Go through the data and retrieve each line that includes the string "rgba".
□ □ □ □ □
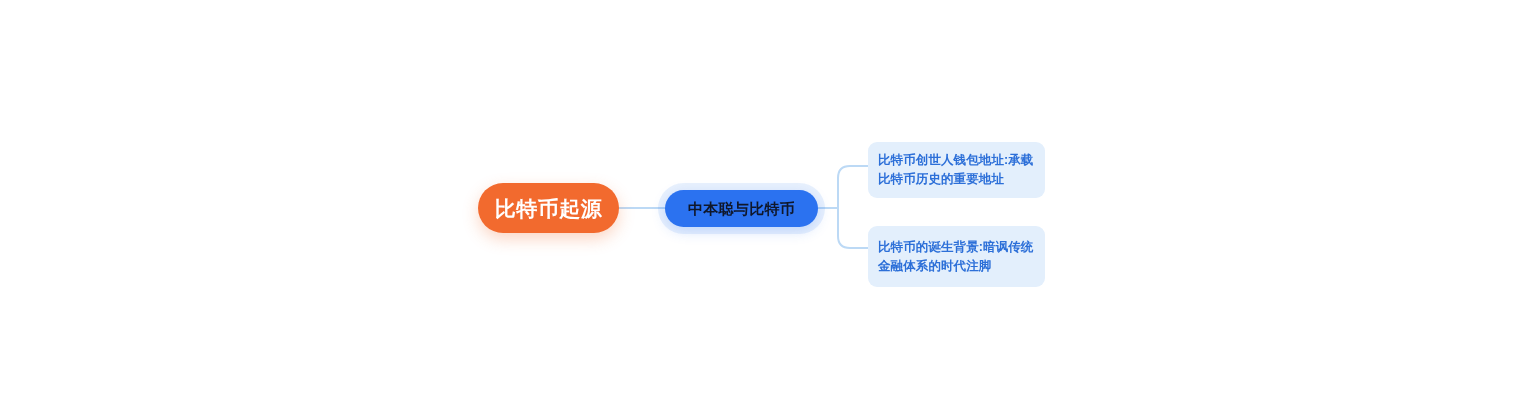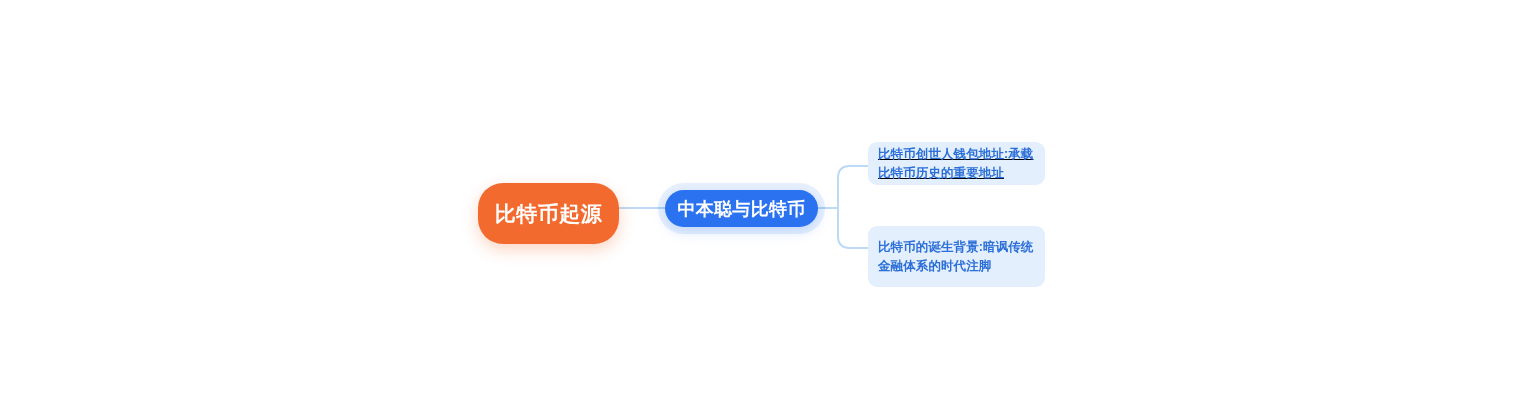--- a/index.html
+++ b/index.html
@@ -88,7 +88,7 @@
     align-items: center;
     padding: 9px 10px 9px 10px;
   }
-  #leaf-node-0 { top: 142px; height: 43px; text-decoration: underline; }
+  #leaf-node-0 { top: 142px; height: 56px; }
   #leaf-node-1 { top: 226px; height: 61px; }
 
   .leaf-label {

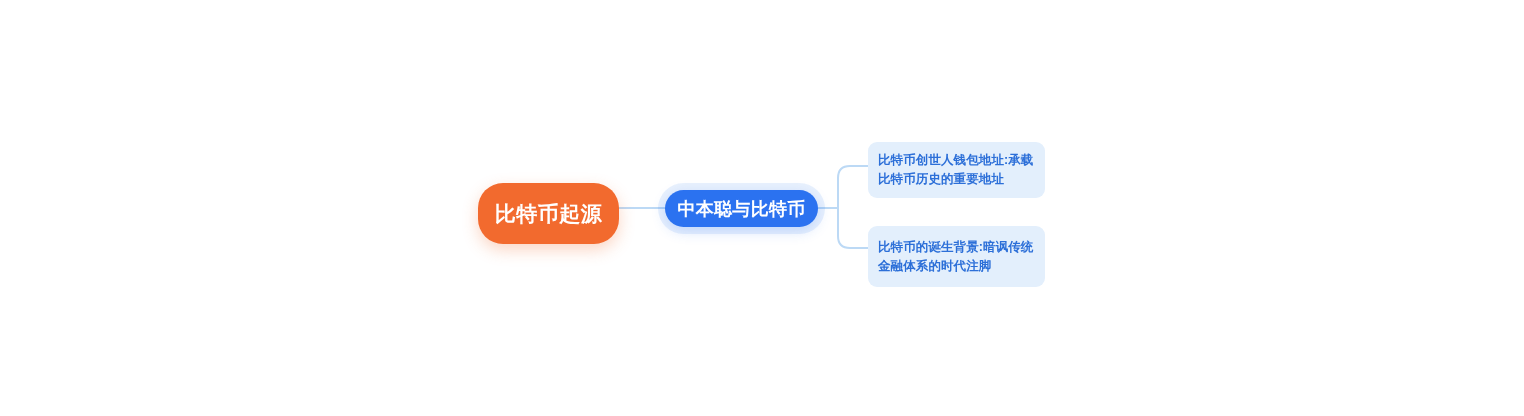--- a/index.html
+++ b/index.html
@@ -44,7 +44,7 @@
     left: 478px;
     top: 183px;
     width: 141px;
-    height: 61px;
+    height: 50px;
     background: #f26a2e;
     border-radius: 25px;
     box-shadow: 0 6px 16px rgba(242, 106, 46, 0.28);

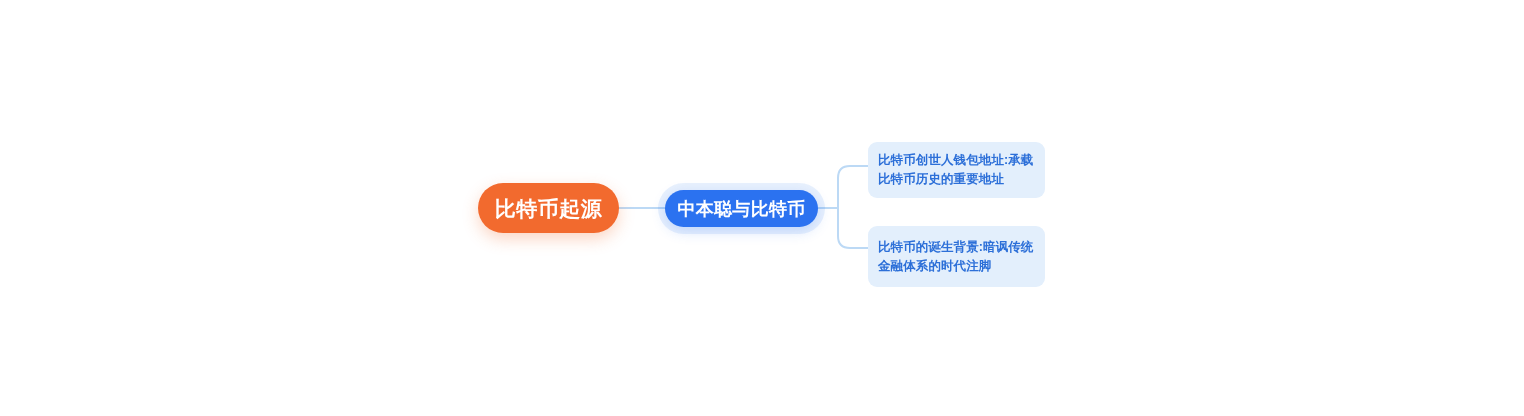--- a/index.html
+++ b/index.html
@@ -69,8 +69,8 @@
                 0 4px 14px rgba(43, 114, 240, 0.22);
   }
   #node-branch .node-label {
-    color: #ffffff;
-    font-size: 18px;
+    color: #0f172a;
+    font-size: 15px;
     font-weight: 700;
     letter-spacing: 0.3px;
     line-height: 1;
□ □ □ □ □
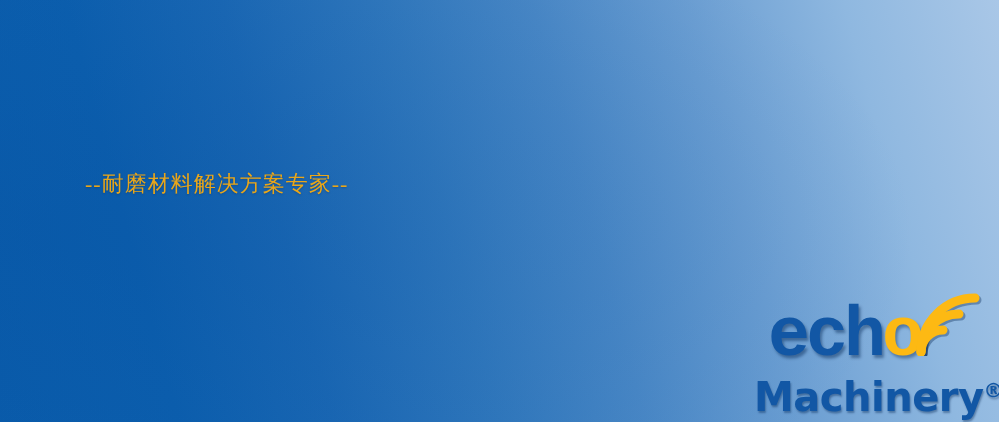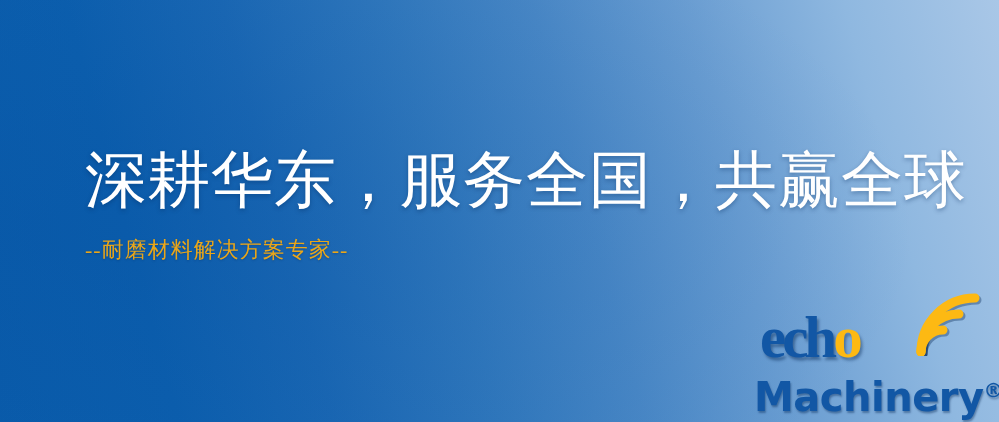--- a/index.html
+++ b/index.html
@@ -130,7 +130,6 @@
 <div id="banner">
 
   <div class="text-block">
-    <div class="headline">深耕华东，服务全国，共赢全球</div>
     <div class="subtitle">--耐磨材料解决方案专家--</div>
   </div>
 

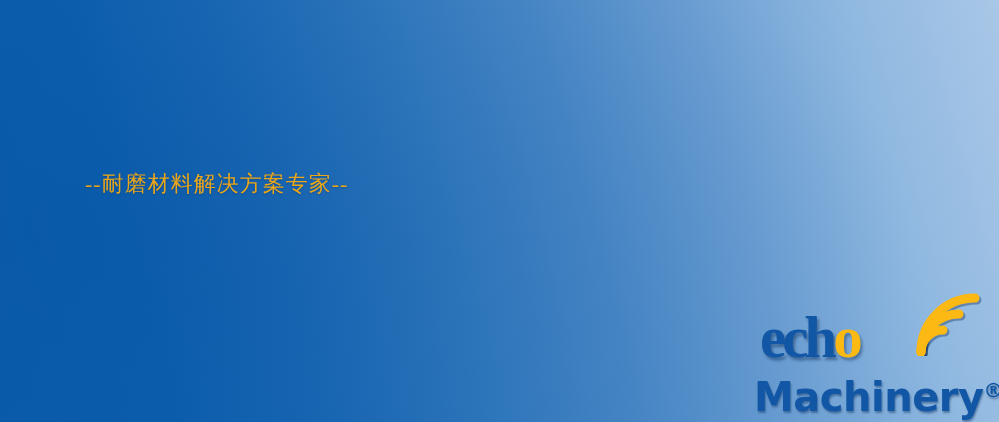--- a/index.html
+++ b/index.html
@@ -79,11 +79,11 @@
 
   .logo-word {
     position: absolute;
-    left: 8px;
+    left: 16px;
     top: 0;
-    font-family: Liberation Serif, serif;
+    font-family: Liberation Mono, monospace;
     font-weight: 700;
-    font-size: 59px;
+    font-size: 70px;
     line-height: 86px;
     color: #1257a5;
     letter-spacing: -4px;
□ □ □ □ □
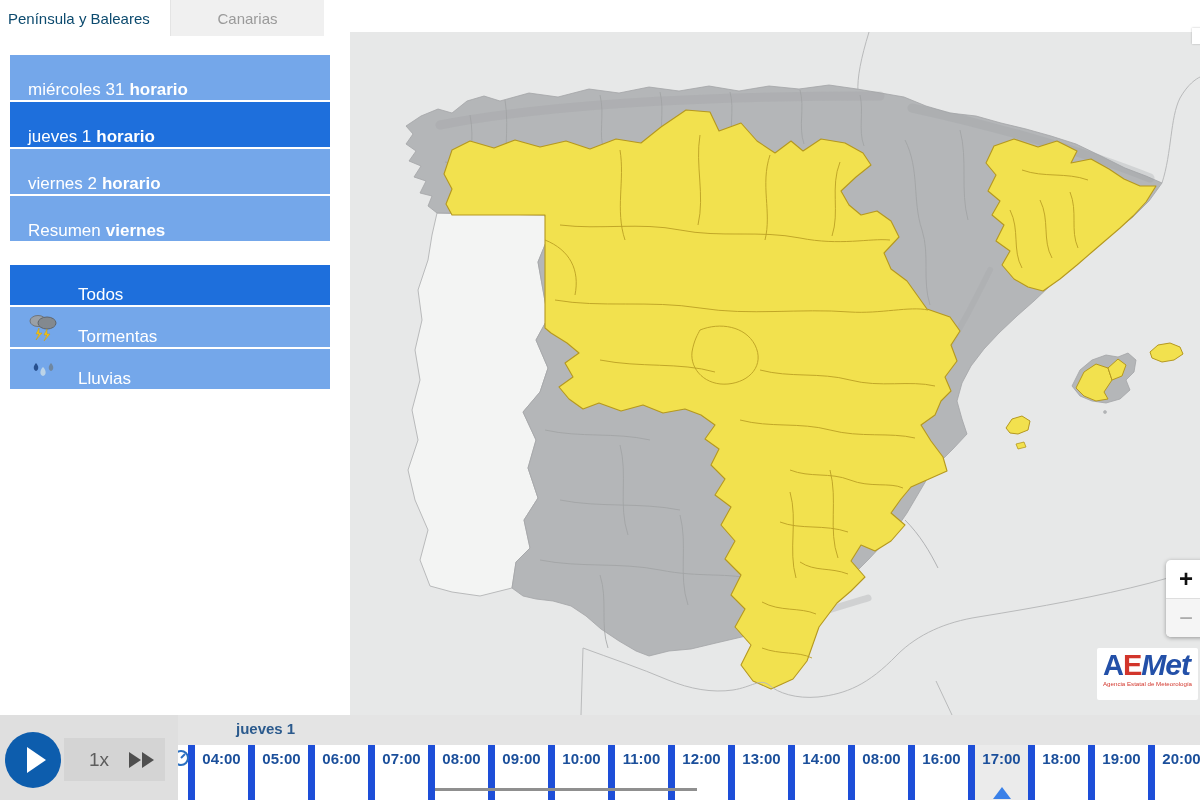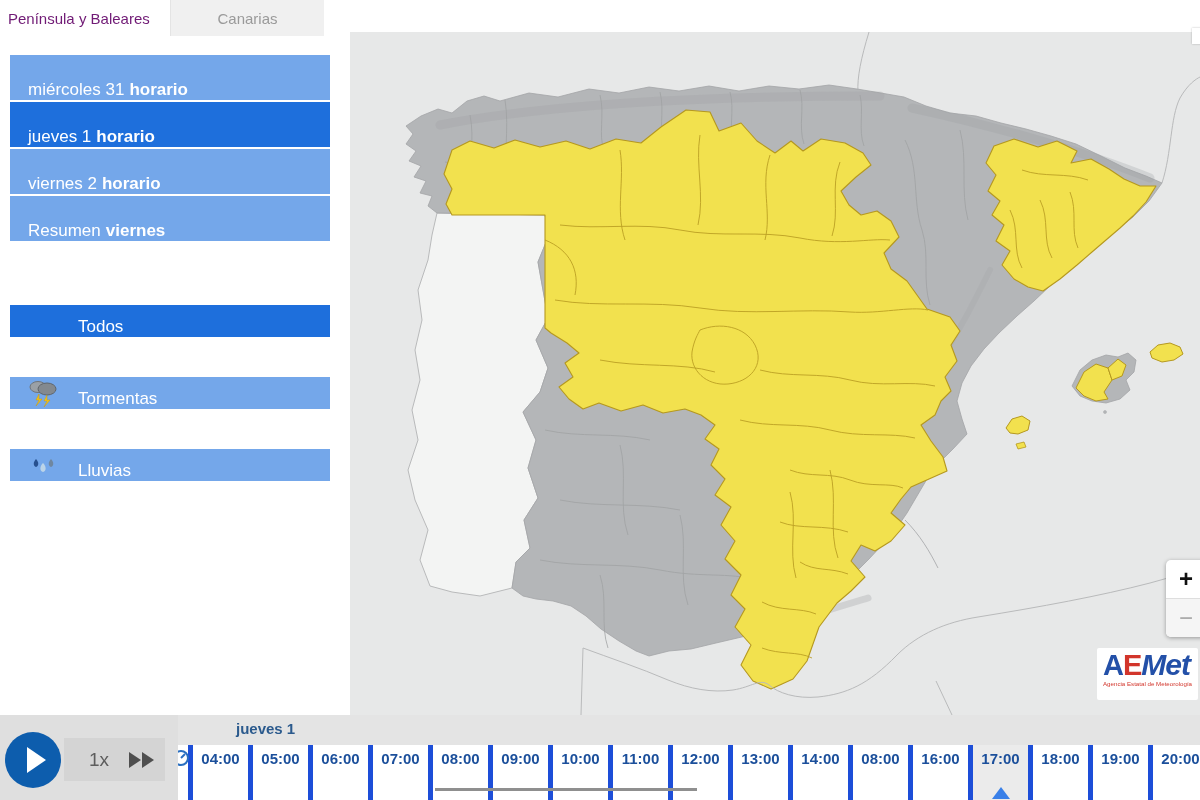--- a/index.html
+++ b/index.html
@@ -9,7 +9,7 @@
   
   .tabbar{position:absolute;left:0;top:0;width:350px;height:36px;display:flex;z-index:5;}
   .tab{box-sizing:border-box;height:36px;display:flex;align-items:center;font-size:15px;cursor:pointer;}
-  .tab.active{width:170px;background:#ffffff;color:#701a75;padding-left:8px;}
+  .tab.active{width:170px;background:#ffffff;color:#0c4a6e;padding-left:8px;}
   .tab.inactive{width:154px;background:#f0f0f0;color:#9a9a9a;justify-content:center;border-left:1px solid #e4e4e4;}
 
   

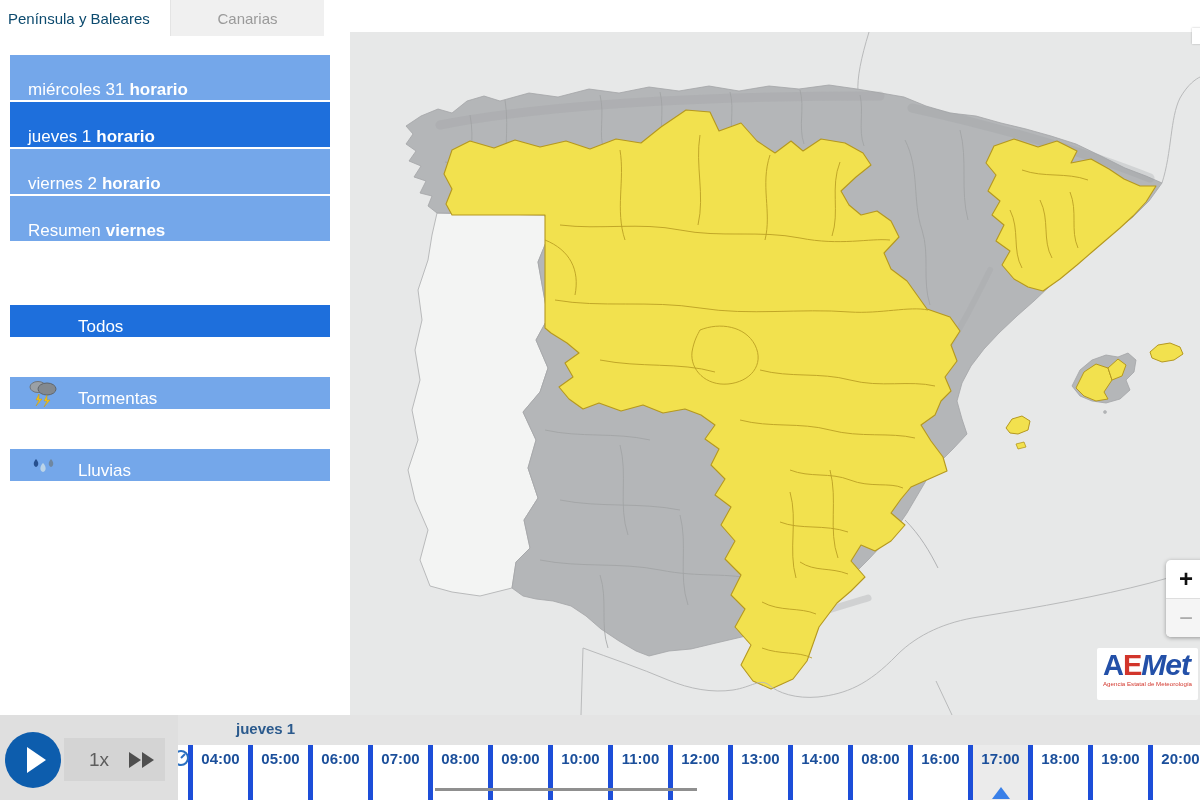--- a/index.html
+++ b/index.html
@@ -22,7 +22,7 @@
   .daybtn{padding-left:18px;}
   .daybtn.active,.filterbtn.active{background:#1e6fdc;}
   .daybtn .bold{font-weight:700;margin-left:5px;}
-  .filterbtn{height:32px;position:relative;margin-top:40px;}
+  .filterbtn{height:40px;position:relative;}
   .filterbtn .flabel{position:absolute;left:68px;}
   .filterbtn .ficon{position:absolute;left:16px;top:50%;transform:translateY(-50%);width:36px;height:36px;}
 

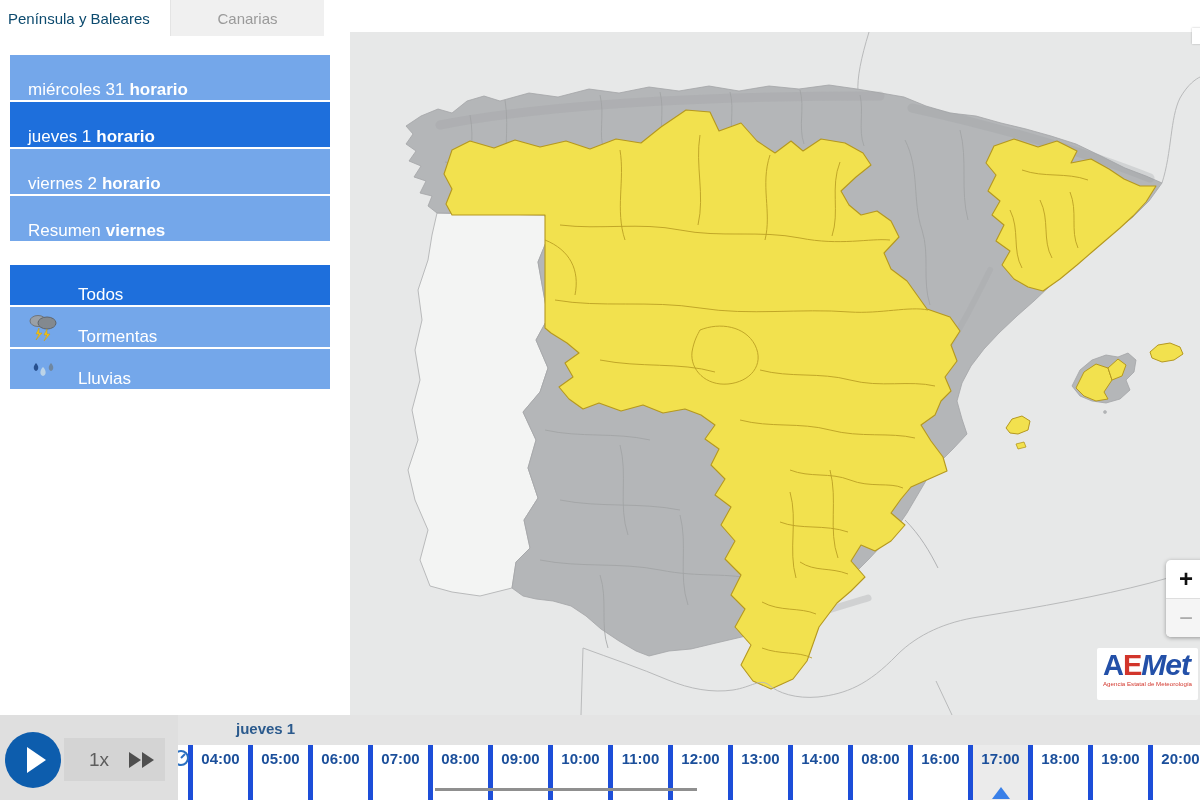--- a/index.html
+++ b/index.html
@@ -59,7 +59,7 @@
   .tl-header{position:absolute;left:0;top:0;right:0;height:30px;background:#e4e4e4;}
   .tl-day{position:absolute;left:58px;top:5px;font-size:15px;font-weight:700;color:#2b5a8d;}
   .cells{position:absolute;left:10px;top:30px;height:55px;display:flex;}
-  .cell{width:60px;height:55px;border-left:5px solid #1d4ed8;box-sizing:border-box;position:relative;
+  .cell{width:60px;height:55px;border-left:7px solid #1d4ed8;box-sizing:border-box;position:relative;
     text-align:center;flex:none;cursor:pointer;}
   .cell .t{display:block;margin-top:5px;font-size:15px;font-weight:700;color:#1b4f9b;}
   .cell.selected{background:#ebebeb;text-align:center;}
□ □ □ □ □
- **WRITTEN REPLY**:
     box-shadow: 0 6px 16px rgba(242, 106, 46, 0.28);
                 0 4px 14px rgba(43, 114, 240, 0.22);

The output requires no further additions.